Premierminister Edouard Philippe hat Ende der vergangenen Woche ein geflügeltes Wort des Vorsitzenden der Kommunistischen Partei, Maurice Thorez, von 1936 aufgegriffen, der nach einem machtvollen Arbeitskampf erklärt hatte: »Man muss es verstehen, einen Streik zu beenden.« Doch das ist nicht einfach bei den gegenwärtigen Streiks und Protesten gegen die geplante Rentenreform, denn Präsident Emmanuel Macron und seine Regierung sind offensichtlich entschlossen, in keinem wesentlichen Punkt nachzugeben, sondern die Streiks durchzustehen und abzuwarten, bis die Protestwelle verebbt. Mit dieser Taktik haben sie schon 2017 erfolgreich die »Liberalisierung« des Arbeitsrechts durchgesetzt. Auch den dreimonatigen Intervall-Streik bei der Eisenbahn gegen die Bahnreform haben sie 2018 »ausgesessen«.
Damit könnten sie jetzt wieder Erfolg haben. Die Streiks, die am 4. Dezember begonnen haben und die die Teilnehmer bisher schon eineinhalb Monatsgehälter gekostet haben, gehen dem Ende entgegen. Die in den Pariser Verkehrsbetrieben stärkste Gewerkschaft UNSA hat am Wochenende eine Vollversammlung der Metrofahrer durchgeführt: Diese haben mit großer Mehrheit beschlossen, ihren Streik ab Montagmorgen »auszusetzen«, um die Proteste »in anderer Form fortzusetzen«.

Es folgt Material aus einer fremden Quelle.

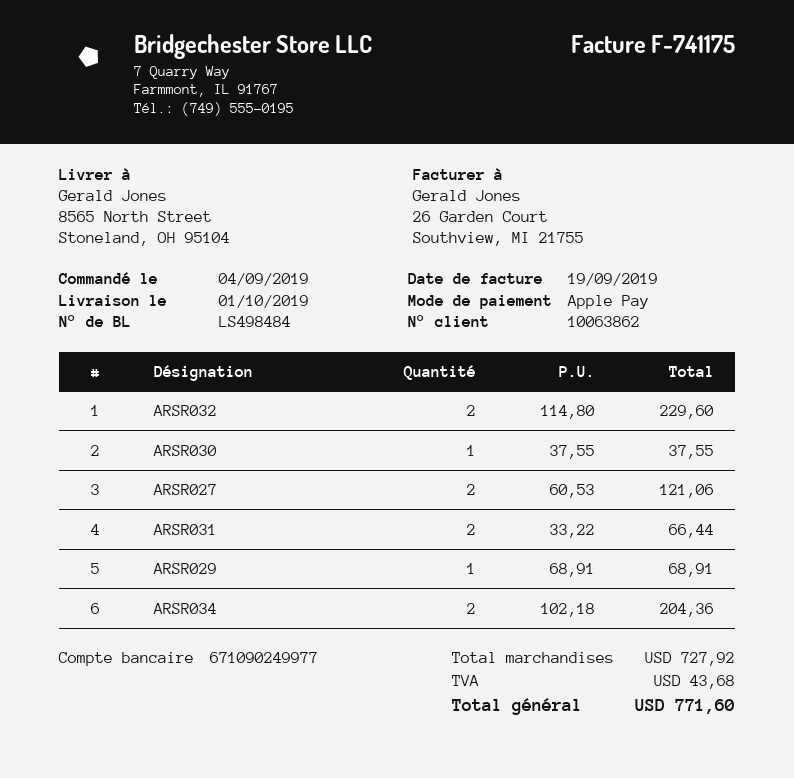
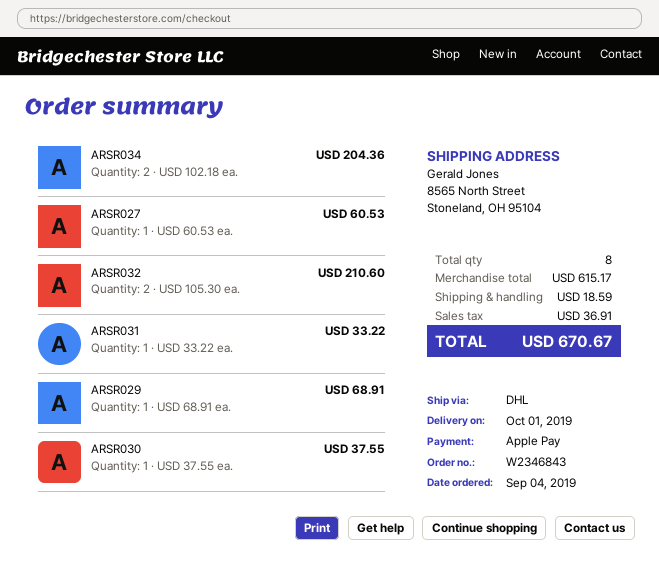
ARSR032: 2 x 114.80 = 229.60 -> 2 x 105.30 = 210.60
ARSR027: 2 x 60.53 = 121.06 -> 1 x 60.53 = 60.53
ARSR031: 2 x 33.22 = 66.44 -> 1 x 33.22 = 33.22
subtotal: 727.92 -> 615.17
shipping: none -> 18.59
tax: 43.68 -> 36.91
total: 771.60 -> 670.67

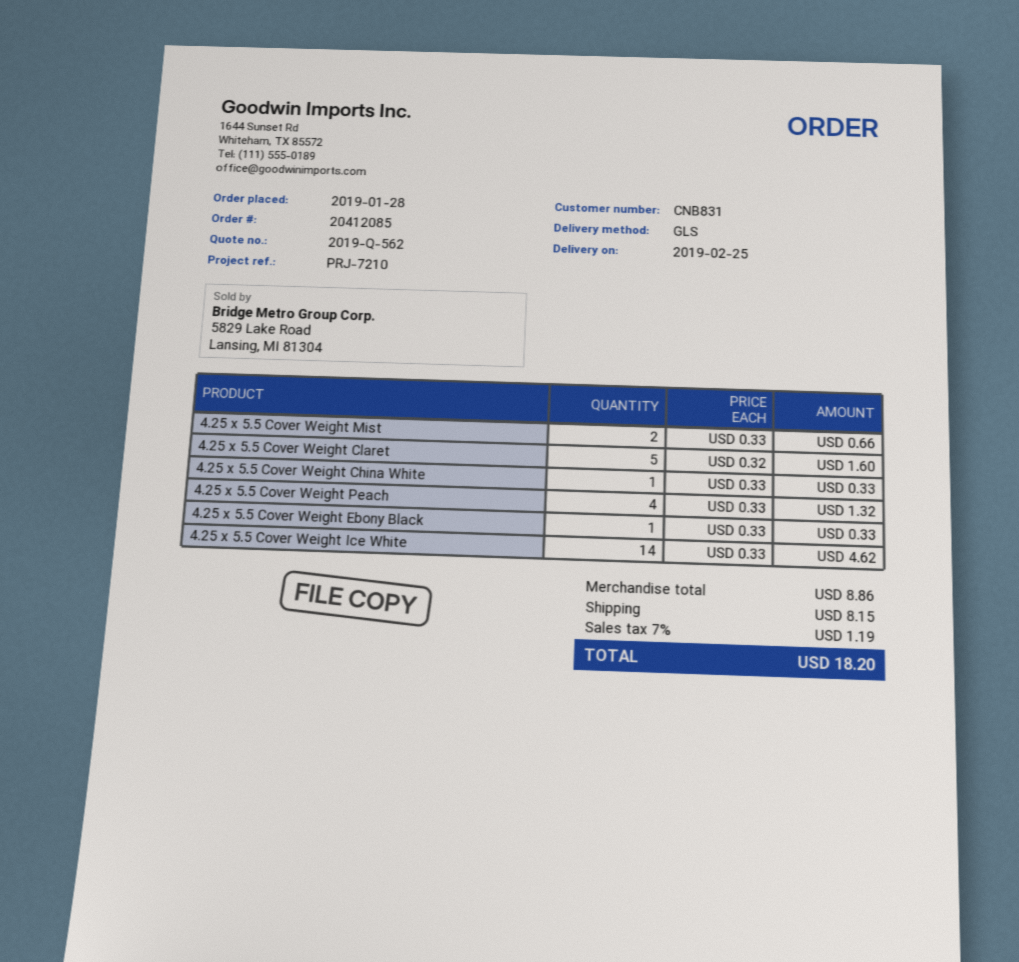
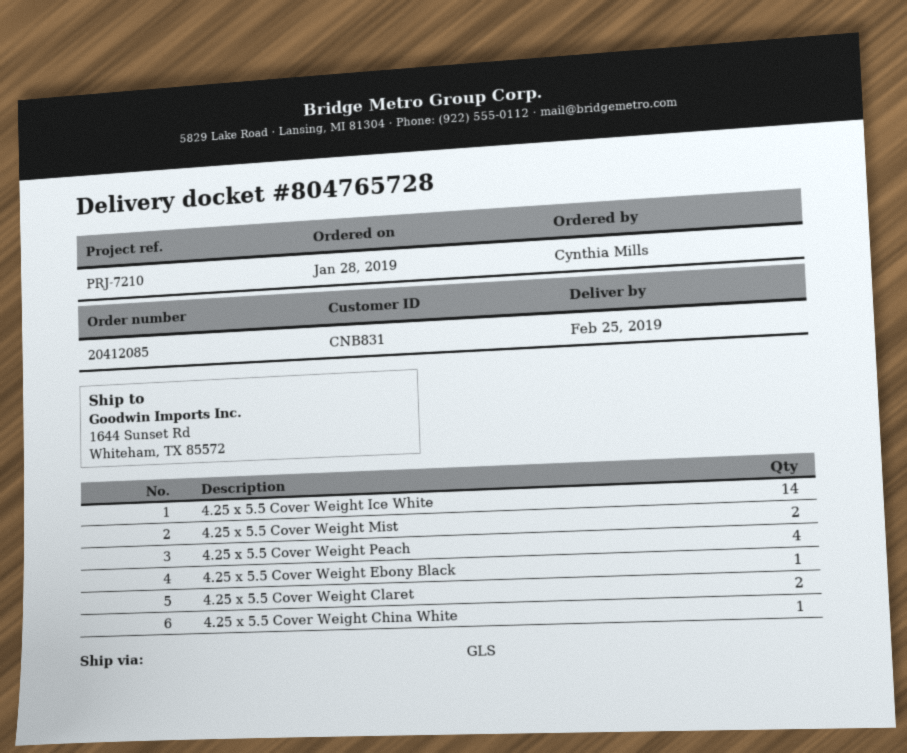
4.25 x 5.5 Cover Weight Claret: 5 -> 2

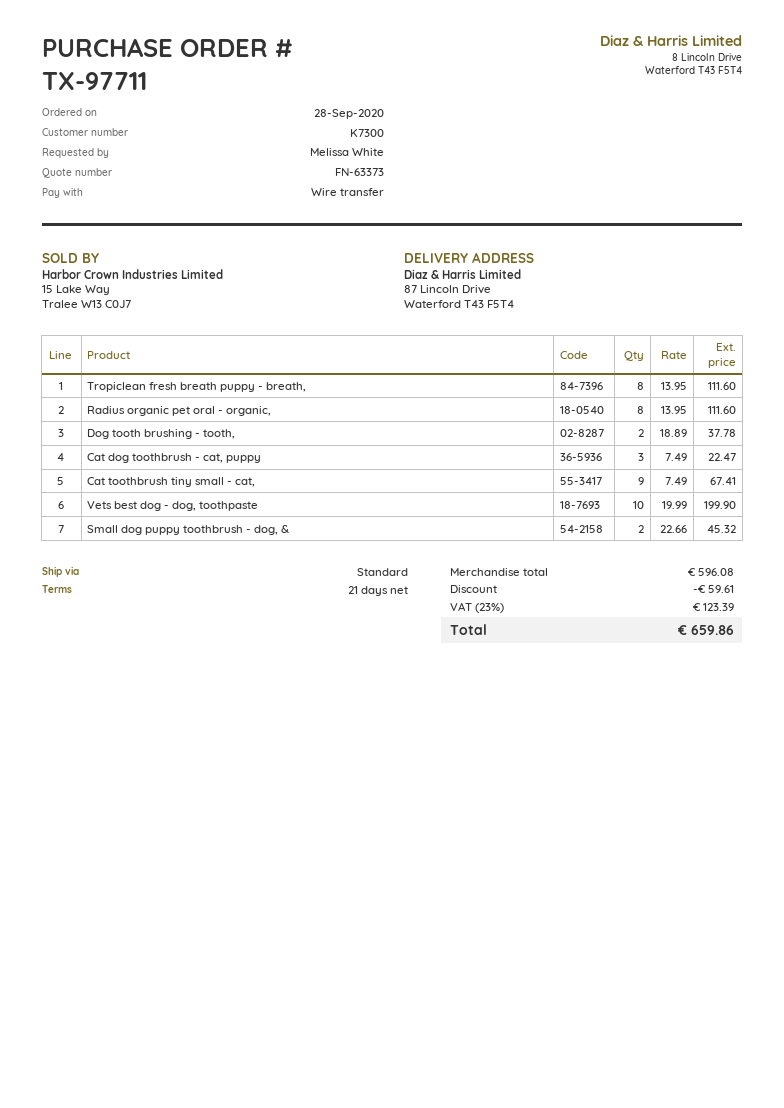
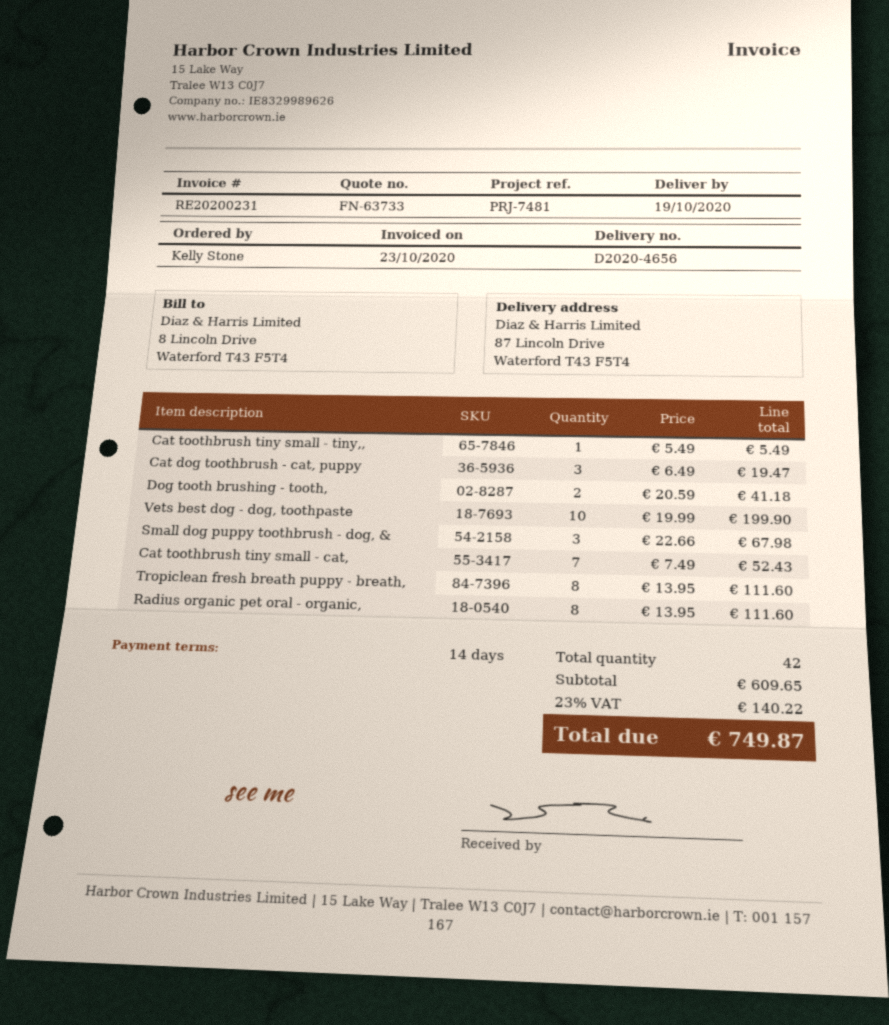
quote number: FN-63373 -> FN-63733
payment terms: 21 days -> 14 days
ordered by: Melissa White -> Kelly Stone
Dog tooth brushing - tooth,: 2 x 18.89 = 37.78 -> 2 x 20.59 = 41.18
Cat dog toothbrush - cat, puppy: 3 x 7.49 = 22.47 -> 3 x 6.49 = 19.47
Cat toothbrush tiny small - cat,: 9 x 7.49 = 67.41 -> 7 x 7.49 = 52.43
Small dog puppy toothbrush - dog, &: 2 x 22.66 = 45.32 -> 3 x 22.66 = 67.98
Cat toothbrush tiny small - tiny,,: none -> 1 x 5.49 = 5.49
subtotal: 596.08 -> 609.65
discount: 59.61 -> none
tax: 23% = 123.39 -> 23% = 140.22
total: 659.86 -> 749.87

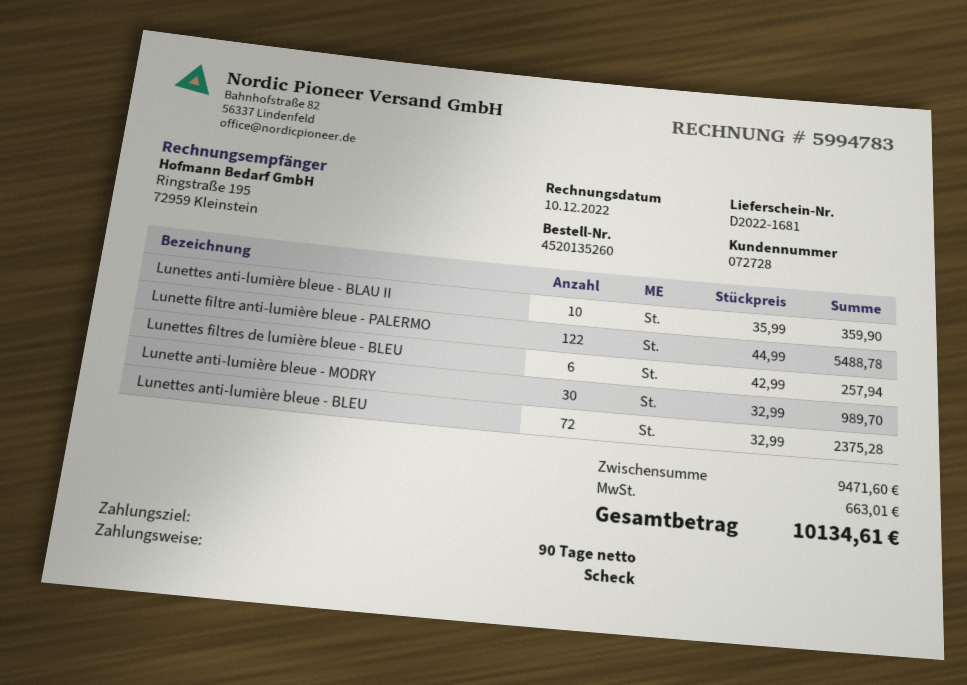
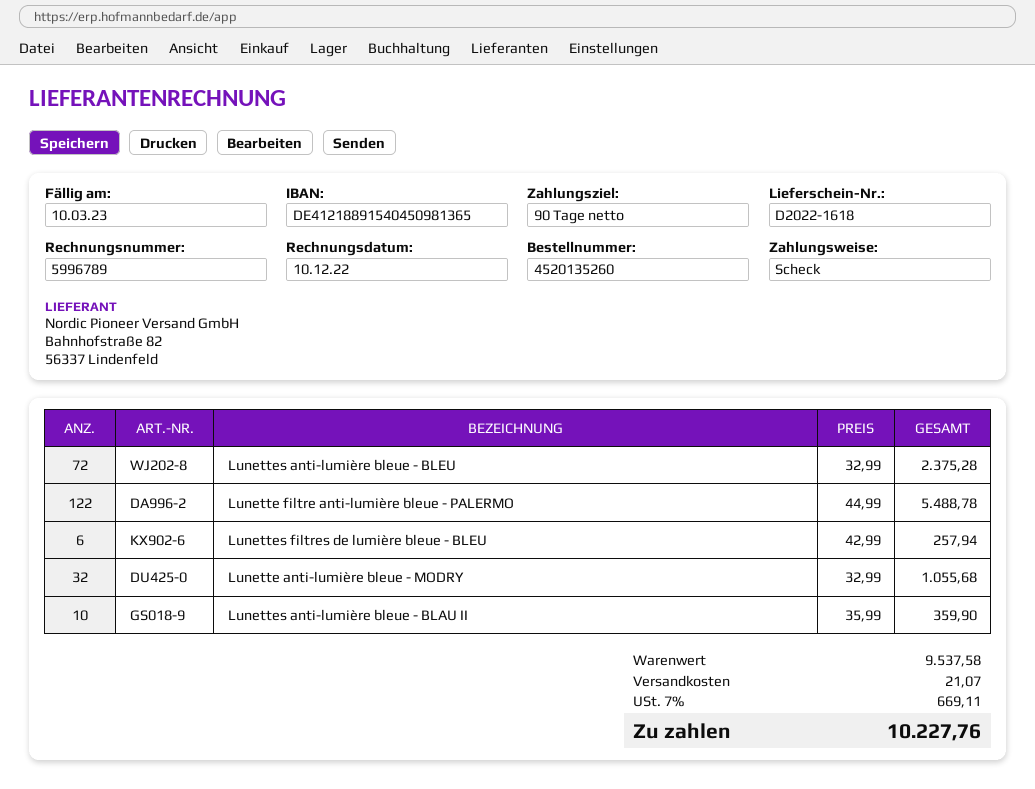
delivery note number: D2022-1681 -> D2022-1618
invoice number: 5994783 -> 5996789
Lunette anti-lumière bleue - MODRY: 30 x 32.99 = 989.70 -> 32 x 32.99 = 1055.68
subtotal: 9471.60 -> 9537.58
shipping: none -> 21.07
tax: 663.01 -> 669.11
total: 10134.61 -> 10227.76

Es wird darauf verwiesen, dass am kommenden Freitag der 7. Streik- und Aktionstag gegen die Rentenreform stattfindet. Während die Metrofahrer in Paris maßgeblich waren für die starke Einschränkung des Verkehrs, beteiligten sich deutlich weniger Busfahrer und andere Beschäftigte. Auch bei der Staatsbahn SNCF spielten die Lokführer die zentrale Rolle für den Streik. Doch ihre Beteiligung ist inzwischen auf 20 Prozent gesunken und die aller Eisenbahner im Schnitt auf 5 Prozent. Eine Folge: Der Bahnverkehr hat sich zu 80 Prozent wieder normalisiert. Entsprechend muss sich auch die bei der SNCF stärkste Gewerkschaft CGT Gedanken machen, wie sie ihren Streik erhobenen Hauptes beendet. Wesentlich für ihr Image und damit ihre künftige Wirksamkeit wird sein, wie sich die Gewerkschaften zu unkontrollierten Gewaltakten verhalten.
So sind am Freitagvormittag mehrere Dutzend Mitglieder der CGT ins Gebäude der reformistischen Gewerkschaft CFDT eingedrungen, um dem Vorsitzenden Laurent Berger wegen seiner Verhandlungsbereitschaft das Fell zu gerben. Die Polizei hat sie abgeführt. Die CGT-Führung hat sich von der Aktion distanziert.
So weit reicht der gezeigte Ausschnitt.